Recreation…uhnuhdoy! How can you live a happy life if you don’t have fun? Still, children from poor and rich backgrounds alike can find ways to amuse themselves that are destructive. Good thing recreation is but one of several guidelines in this grand plan for happiness.
Relaxation and stress management are actually something that poor people have probably mastered. While people from more well-to-do upbringings embraced yoga and meditation as the trappings of adulthood threatened emotional order, young poor kids with a will to live but no realistic model for how to do so well began mitigating their stress with drugs and alcohol. And although oppressive socioeconomic conditions do not absolve young people for making self-destructive choices, emphasizing the aforementioned TLC without context could prove problematic depending on the audience.

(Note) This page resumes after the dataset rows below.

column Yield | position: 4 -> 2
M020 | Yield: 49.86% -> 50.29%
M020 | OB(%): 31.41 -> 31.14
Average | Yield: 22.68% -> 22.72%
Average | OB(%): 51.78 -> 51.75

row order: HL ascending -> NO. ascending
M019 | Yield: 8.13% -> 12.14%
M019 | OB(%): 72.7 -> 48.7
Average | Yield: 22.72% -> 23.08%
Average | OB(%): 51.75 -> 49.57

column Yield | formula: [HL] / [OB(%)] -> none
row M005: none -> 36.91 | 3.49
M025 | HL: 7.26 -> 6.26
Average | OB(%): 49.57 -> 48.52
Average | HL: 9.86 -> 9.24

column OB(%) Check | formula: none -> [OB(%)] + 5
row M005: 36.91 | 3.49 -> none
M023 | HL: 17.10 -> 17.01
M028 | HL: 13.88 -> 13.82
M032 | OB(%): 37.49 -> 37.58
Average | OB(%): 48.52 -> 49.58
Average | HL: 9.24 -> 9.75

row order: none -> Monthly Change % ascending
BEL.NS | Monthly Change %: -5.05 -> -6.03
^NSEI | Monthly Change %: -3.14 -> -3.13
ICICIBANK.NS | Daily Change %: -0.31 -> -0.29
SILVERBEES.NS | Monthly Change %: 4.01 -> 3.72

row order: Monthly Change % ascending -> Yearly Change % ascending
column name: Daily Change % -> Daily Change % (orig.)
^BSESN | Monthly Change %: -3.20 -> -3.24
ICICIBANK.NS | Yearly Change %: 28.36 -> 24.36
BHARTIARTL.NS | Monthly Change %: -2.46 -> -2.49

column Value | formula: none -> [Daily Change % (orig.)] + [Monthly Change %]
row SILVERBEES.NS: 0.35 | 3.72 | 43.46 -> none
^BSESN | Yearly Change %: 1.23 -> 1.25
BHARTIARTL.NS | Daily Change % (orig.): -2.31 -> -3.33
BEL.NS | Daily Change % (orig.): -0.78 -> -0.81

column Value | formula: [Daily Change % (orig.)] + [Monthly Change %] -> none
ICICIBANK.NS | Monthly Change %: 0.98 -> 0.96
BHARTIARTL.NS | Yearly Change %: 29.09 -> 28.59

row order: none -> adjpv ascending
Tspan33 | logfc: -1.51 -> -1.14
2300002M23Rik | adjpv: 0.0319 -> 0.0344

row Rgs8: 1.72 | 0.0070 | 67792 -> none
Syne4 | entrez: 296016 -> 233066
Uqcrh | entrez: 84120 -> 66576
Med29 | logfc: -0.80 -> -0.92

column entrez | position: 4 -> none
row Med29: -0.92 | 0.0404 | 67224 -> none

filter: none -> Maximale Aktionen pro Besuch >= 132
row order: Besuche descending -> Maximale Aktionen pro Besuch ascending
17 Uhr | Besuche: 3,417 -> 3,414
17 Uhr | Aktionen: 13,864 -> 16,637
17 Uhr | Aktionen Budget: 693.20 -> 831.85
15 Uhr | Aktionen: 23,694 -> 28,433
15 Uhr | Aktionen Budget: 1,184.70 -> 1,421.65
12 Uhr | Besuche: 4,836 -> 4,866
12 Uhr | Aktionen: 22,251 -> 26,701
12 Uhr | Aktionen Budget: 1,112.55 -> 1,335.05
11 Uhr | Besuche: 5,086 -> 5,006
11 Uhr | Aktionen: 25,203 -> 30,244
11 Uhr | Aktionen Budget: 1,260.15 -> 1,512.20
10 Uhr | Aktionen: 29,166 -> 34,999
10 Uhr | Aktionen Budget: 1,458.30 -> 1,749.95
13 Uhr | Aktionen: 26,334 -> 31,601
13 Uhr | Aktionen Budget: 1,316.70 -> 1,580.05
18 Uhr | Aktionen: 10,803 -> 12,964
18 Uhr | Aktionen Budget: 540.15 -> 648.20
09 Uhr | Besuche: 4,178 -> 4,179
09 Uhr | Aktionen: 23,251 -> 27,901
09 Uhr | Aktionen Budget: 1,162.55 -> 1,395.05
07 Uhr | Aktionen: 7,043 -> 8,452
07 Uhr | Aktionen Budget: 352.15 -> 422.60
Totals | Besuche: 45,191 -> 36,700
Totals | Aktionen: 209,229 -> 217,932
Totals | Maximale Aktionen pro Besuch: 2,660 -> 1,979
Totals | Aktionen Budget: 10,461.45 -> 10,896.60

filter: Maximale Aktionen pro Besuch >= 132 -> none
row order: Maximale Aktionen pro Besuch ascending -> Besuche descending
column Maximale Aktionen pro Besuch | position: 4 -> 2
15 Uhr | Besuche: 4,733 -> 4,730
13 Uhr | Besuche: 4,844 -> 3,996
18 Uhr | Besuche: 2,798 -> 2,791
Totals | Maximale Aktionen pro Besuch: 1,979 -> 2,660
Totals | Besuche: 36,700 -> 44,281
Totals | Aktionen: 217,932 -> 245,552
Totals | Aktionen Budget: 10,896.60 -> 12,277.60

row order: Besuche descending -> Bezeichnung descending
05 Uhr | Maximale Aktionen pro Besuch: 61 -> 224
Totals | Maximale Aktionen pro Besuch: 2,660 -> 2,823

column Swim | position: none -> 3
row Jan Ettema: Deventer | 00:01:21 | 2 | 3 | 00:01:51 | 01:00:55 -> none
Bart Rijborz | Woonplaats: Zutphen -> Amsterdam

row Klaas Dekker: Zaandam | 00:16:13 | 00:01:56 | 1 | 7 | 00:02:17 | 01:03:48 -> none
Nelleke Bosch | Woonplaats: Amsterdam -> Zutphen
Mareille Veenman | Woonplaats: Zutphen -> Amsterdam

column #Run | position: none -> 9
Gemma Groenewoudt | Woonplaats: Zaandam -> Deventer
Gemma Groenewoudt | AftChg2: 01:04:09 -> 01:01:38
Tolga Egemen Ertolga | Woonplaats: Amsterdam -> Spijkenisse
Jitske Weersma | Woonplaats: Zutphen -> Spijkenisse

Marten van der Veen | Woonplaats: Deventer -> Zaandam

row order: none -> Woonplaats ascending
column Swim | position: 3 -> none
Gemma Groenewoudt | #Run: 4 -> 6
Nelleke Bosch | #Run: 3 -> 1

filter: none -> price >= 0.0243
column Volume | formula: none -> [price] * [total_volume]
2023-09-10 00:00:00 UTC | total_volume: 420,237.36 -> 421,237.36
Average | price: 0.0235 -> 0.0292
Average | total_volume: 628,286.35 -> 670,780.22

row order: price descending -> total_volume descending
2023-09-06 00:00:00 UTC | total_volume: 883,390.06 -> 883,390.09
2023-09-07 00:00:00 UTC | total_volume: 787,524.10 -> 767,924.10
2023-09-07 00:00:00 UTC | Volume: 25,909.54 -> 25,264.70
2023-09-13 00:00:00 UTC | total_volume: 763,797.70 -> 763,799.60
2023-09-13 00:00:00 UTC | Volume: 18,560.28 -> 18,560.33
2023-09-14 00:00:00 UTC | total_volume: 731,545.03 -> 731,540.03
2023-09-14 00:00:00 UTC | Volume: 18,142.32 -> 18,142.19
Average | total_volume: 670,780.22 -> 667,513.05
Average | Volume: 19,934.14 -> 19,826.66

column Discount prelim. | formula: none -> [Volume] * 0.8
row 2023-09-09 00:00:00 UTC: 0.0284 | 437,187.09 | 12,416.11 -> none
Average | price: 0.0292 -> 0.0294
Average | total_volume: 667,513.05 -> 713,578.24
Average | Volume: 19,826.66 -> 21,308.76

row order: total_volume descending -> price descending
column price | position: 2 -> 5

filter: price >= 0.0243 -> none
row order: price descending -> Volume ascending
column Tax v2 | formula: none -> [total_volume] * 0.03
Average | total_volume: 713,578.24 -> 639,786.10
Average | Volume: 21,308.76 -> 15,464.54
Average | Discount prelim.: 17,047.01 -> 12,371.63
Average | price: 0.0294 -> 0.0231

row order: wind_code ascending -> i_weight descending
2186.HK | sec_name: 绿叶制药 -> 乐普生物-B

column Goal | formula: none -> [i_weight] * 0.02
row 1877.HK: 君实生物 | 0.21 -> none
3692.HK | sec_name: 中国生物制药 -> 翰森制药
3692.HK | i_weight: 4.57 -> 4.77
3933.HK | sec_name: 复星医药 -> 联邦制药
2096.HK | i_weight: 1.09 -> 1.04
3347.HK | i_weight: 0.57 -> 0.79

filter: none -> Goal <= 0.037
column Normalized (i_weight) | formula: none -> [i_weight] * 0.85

But…more importantly…and I mean this with all due respect for the duality of life…WHAT THE HELL DO KIDS LIKE LOGAN LAPLANTE HAVE TO BE STRESSED ABOUT?!
Religious/spiritual involvement has never been in short supply in poorer communities. And since it works hardest in helping people in hardship hang on to notions of hope that betray active protests of poverty, the value of this TLC from a holistic perspective deserves serious criticism.
The hackschooling aspect of Logan’s rubric for happiness incorporates a more practical approach to learning skills that would be useful later in life, as opposed to sitting through lessons that elicit the age-old question of whether that would truly be the case. Logan has been able to turn his love of skiing into a way of life beyond recreation. And Logan’s intention in sharing his experience as an example of how to upend the paradigm of “making a living instead of making a life” is unarguably astute even for the most cynical of viewers (aka myself).
Young people should absolutely be steered to education through their own interests as a gateway for engagement, and they should be allowed to explore their passions in supportive environments. But without the acknowledgement that this transition may be harder for some people, the adults in Logan’s life who supported him in giving this talk did him a disservice by not entreating him to further contextualize his ideas, regardless of whether he’s ever had personal experience with the people for whom these ideas would seem herculean.
Moreover, there are many roles required in sustaining a civilization (dare I say Republic) that may not make people happy in and of themselves, but they still recognize the meaning it has for the greater good. For example, the amount of children who grow up with a bizarre obsession with waste management would definitely not be enough to fully staff a sanitation department, so people willing to do that makes them smell awful (not joy-inducing unless you’re an acerbic green Muppet) might actually be more fulfilled in the meaning that their career has in the lives of the many than a career in which someone gets to design and repair skis for the privileged.
Of course, not all TED talks are perfect; they are communal celebrations of ideas for the sake of discussing new perspectives, and in that way, Logan LaPlante’s talk is no better or worse than the rest. But as he matures and hopefully experiences things off of his literal and metaphorical mountain, the hope is that he and others like him will prioritize the dialogue that his ideas demand. The idealism with which Logan suggests that hackschooling could become a part of systemic education reform needs to remain a part of how we negotiate the changes that the country needs in order to be the great nation it pretends to be but statistically is not. That Logan’s greatest hardship to date is something like a Macbook crash should not supersede how vital idealism is for the greater conversation, so long as we all agree that the conversation is not child’s play.